- Records for the exercise:
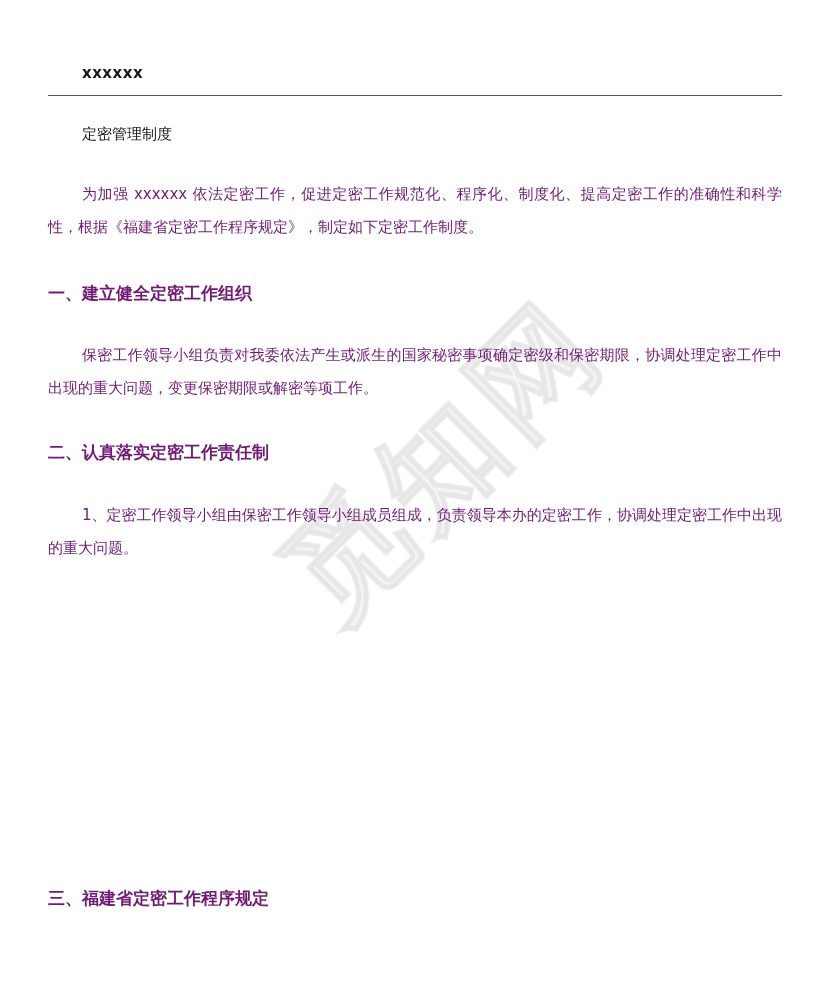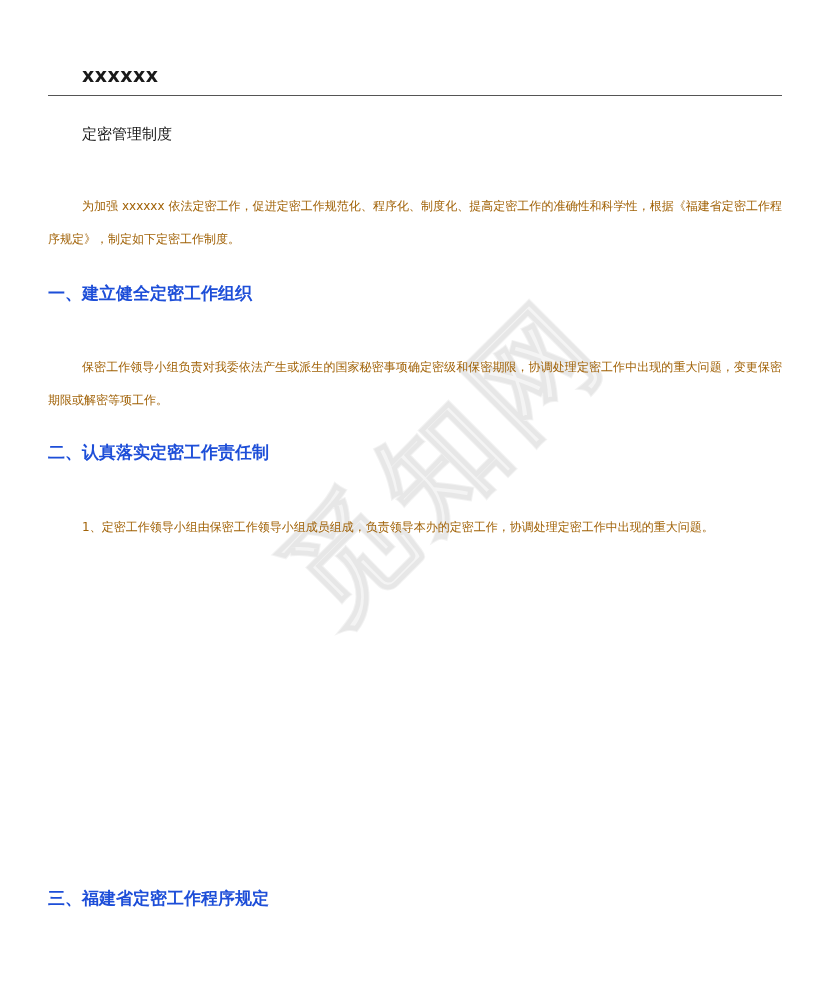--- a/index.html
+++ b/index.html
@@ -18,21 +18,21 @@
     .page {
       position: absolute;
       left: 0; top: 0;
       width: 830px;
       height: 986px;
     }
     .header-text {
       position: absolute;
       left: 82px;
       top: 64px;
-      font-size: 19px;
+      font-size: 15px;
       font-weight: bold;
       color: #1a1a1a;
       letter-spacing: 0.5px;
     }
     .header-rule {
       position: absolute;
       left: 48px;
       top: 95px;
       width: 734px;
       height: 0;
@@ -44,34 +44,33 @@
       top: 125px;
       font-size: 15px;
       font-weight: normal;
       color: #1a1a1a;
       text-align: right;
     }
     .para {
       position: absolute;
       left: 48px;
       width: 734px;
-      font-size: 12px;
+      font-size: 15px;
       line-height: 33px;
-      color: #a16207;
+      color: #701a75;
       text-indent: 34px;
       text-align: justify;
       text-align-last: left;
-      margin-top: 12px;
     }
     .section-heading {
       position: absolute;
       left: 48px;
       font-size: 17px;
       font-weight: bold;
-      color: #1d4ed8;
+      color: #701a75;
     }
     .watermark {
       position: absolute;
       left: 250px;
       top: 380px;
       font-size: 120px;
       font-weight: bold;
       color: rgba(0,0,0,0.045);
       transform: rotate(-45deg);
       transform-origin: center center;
...
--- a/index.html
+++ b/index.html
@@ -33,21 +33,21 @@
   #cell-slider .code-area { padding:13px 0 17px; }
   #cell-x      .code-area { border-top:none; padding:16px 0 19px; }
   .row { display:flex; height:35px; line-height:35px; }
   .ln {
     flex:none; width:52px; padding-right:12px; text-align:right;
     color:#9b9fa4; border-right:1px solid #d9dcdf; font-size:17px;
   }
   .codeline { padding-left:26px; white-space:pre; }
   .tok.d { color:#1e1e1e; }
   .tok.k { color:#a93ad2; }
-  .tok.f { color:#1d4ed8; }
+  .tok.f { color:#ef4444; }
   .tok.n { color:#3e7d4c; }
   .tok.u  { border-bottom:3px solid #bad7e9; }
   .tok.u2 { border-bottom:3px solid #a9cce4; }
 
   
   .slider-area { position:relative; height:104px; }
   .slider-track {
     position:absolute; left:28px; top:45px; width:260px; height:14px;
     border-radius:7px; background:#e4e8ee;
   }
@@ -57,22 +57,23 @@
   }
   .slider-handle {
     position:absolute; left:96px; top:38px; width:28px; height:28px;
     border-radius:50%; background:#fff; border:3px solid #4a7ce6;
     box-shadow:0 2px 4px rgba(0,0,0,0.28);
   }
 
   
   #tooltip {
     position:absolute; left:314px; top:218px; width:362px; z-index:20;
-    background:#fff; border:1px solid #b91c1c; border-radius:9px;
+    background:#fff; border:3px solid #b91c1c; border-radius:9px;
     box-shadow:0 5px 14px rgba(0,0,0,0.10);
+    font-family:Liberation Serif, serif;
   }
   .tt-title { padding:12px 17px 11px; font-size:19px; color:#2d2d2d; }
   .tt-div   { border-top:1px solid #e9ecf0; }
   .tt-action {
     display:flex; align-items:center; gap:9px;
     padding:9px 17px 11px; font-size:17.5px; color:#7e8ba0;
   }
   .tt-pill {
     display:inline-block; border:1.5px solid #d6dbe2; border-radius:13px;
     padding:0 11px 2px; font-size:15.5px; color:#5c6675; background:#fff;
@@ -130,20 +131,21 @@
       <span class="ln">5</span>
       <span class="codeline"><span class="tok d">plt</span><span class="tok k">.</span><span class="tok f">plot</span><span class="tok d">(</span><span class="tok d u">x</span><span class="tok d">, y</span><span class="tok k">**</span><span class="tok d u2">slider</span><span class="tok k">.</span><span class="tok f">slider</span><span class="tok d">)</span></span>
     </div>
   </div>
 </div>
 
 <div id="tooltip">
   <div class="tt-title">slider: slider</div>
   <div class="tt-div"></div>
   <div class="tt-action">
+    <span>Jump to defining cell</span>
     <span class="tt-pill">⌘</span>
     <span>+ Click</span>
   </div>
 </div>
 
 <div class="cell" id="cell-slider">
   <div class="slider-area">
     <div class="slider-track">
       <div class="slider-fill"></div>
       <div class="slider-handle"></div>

- Try it:
For each line of the material that includes the word "cell", make a copy.

- Task result:
   #cell-slider .code-area { padding:13px 0 17px; }
   #cell-x      .code-area { border-top:none; padding:16px 0 19px; }
+    <span>Jump to defining cell</span>
 <div class="cell" id="cell-slider">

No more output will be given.